**Task brief**
Write the entries out exactly, with the final line being the one containing "<span>Financial Staff Approval:</span>".

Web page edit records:

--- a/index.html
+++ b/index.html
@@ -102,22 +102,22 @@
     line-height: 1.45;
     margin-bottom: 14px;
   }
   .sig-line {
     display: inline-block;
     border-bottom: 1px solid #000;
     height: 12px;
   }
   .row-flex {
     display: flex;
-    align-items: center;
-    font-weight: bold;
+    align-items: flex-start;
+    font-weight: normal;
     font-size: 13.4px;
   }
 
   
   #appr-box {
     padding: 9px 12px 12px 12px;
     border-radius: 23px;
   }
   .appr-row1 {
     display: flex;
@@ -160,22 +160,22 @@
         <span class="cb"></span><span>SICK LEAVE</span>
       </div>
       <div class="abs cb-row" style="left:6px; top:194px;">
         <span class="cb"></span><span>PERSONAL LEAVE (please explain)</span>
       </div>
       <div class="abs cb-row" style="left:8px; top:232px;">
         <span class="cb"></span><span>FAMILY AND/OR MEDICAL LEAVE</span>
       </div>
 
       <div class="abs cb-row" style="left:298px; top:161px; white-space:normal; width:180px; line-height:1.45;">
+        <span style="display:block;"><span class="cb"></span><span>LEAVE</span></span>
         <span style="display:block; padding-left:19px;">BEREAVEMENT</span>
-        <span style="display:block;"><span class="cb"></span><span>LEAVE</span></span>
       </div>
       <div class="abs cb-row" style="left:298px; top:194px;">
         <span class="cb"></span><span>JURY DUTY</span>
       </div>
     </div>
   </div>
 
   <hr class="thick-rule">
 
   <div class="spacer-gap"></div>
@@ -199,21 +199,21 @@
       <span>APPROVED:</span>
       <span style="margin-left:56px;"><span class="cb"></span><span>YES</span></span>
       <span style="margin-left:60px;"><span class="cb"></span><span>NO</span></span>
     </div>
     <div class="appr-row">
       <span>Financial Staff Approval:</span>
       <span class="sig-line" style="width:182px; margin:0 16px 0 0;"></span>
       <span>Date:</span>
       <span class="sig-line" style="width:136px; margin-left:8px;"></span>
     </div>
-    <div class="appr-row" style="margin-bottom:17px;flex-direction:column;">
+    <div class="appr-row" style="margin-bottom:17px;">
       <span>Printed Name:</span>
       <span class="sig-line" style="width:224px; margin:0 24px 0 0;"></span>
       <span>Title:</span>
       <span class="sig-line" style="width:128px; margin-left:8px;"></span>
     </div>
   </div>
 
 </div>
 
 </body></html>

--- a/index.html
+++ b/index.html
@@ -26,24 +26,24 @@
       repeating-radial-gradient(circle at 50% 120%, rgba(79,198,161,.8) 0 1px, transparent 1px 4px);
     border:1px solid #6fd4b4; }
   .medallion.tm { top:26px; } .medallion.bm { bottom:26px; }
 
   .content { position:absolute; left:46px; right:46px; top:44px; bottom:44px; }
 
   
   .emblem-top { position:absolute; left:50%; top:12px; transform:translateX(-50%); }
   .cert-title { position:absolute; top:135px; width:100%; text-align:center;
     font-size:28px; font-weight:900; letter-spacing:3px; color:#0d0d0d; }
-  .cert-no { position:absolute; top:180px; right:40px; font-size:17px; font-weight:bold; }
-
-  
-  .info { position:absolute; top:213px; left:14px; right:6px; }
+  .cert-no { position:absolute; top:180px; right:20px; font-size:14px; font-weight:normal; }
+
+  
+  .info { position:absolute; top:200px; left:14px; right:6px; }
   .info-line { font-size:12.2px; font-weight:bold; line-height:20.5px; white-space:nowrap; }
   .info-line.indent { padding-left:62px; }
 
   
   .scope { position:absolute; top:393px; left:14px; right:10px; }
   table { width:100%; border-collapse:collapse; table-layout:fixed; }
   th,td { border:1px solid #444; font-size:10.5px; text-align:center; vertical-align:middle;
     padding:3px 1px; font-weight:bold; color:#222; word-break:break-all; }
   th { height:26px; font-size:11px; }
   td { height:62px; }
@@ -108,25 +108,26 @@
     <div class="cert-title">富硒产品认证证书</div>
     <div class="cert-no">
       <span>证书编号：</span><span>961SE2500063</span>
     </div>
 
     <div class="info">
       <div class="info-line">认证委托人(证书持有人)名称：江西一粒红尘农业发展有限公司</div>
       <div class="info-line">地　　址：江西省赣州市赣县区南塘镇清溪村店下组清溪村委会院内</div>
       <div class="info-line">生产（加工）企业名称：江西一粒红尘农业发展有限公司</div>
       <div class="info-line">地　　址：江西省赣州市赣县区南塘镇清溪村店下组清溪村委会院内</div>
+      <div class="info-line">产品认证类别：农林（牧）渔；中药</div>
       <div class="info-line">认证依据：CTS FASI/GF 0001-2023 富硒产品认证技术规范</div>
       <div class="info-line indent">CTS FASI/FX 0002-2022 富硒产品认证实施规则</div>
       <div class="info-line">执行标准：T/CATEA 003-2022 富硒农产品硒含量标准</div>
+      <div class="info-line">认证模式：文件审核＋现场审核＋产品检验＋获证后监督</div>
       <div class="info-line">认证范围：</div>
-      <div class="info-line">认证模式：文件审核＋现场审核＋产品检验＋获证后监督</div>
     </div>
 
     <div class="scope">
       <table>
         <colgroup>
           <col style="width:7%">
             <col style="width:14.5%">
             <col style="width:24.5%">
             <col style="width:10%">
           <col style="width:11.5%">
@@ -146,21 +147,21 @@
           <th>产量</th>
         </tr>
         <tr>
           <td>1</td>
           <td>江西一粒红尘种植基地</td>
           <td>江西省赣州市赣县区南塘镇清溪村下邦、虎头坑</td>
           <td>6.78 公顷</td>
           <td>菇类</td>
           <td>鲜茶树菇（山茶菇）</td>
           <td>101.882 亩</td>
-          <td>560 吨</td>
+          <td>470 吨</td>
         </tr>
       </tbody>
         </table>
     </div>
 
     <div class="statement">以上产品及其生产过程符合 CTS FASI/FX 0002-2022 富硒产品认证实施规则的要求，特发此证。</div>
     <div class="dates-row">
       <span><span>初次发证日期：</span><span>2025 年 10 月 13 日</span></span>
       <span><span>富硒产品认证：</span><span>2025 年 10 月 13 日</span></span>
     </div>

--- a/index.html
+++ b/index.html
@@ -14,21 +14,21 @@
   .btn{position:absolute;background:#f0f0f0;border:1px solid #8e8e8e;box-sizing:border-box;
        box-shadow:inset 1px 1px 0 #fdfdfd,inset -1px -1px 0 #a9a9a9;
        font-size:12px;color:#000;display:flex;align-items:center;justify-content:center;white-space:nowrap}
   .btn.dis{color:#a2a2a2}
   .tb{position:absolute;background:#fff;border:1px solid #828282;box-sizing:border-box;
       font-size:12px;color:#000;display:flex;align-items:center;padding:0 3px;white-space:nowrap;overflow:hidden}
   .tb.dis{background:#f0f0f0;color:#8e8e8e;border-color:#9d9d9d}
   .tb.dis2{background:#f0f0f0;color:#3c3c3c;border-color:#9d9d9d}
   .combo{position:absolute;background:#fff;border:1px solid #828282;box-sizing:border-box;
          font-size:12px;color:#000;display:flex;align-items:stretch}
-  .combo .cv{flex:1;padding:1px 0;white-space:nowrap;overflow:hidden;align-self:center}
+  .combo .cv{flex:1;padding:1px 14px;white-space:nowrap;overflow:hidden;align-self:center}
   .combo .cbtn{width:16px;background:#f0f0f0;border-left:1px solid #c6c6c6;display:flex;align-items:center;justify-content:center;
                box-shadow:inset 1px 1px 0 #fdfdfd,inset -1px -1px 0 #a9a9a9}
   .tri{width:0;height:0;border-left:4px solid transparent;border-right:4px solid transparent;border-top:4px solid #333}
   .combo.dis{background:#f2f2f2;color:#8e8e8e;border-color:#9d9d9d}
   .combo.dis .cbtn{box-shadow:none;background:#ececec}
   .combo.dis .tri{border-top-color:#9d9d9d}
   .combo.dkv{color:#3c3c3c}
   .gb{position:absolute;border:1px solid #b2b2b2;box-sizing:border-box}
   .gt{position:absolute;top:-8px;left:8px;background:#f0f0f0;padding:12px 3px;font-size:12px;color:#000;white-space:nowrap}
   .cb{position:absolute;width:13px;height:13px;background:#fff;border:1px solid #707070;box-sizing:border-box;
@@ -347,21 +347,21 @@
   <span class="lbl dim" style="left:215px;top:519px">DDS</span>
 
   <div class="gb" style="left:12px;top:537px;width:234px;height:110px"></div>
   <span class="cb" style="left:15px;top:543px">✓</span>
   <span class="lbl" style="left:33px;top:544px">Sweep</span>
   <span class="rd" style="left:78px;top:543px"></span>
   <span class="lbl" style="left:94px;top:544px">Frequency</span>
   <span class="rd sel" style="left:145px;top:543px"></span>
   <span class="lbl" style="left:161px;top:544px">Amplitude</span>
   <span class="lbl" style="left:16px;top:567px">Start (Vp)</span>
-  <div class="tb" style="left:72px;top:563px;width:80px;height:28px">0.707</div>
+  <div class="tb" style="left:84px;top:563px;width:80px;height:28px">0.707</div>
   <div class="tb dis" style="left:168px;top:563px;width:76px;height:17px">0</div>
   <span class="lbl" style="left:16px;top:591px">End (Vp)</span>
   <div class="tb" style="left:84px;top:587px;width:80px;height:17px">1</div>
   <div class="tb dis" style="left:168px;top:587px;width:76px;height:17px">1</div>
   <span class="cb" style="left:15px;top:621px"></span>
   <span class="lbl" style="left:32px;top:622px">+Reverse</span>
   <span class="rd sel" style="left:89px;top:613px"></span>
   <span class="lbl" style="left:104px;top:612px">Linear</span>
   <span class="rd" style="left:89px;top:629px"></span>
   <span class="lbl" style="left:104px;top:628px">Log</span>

**Output for this task**
--- a/index.html
+++ b/index.html
@@ -102,22 +102,22 @@
     line-height: 1.45;
     margin-bottom: 14px;
   }
   .sig-line {
     display: inline-block;
     border-bottom: 1px solid #000;
     height: 12px;
   }
   .row-flex {
     display: flex;
-    align-items: center;
-    font-weight: bold;
+    align-items: flex-start;
+    font-weight: normal;
     font-size: 13.4px;
   }
 
   
   #appr-box {
     padding: 9px 12px 12px 12px;
     border-radius: 23px;
   }
   .appr-row1 {
     display: flex;
@@ -160,22 +160,22 @@
         <span class="cb"></span><span>SICK LEAVE</span>
       </div>
       <div class="abs cb-row" style="left:6px; top:194px;">
         <span class="cb"></span><span>PERSONAL LEAVE (please explain)</span>
       </div>
       <div class="abs cb-row" style="left:8px; top:232px;">
         <span class="cb"></span><span>FAMILY AND/OR MEDICAL LEAVE</span>
       </div>
 
       <div class="abs cb-row" style="left:298px; top:161px; white-space:normal; width:180px; line-height:1.45;">
+        <span style="display:block;"><span class="cb"></span><span>LEAVE</span></span>
         <span style="display:block; padding-left:19px;">BEREAVEMENT</span>
-        <span style="display:block;"><span class="cb"></span><span>LEAVE</span></span>
       </div>
       <div class="abs cb-row" style="left:298px; top:194px;">
         <span class="cb"></span><span>JURY DUTY</span>
       </div>
     </div>
   </div>
 
   <hr class="thick-rule">
 
   <div class="spacer-gap"></div>
@@ -199,21 +199,21 @@
       <span>APPROVED:</span>
       <span style="margin-left:56px;"><span class="cb"></span><span>YES</span></span>
       <span style="margin-left:60px;"><span class="cb"></span><span>NO</span></span>
     </div>
     <div class="appr-row">
       <span>Financial Staff Approval:</span>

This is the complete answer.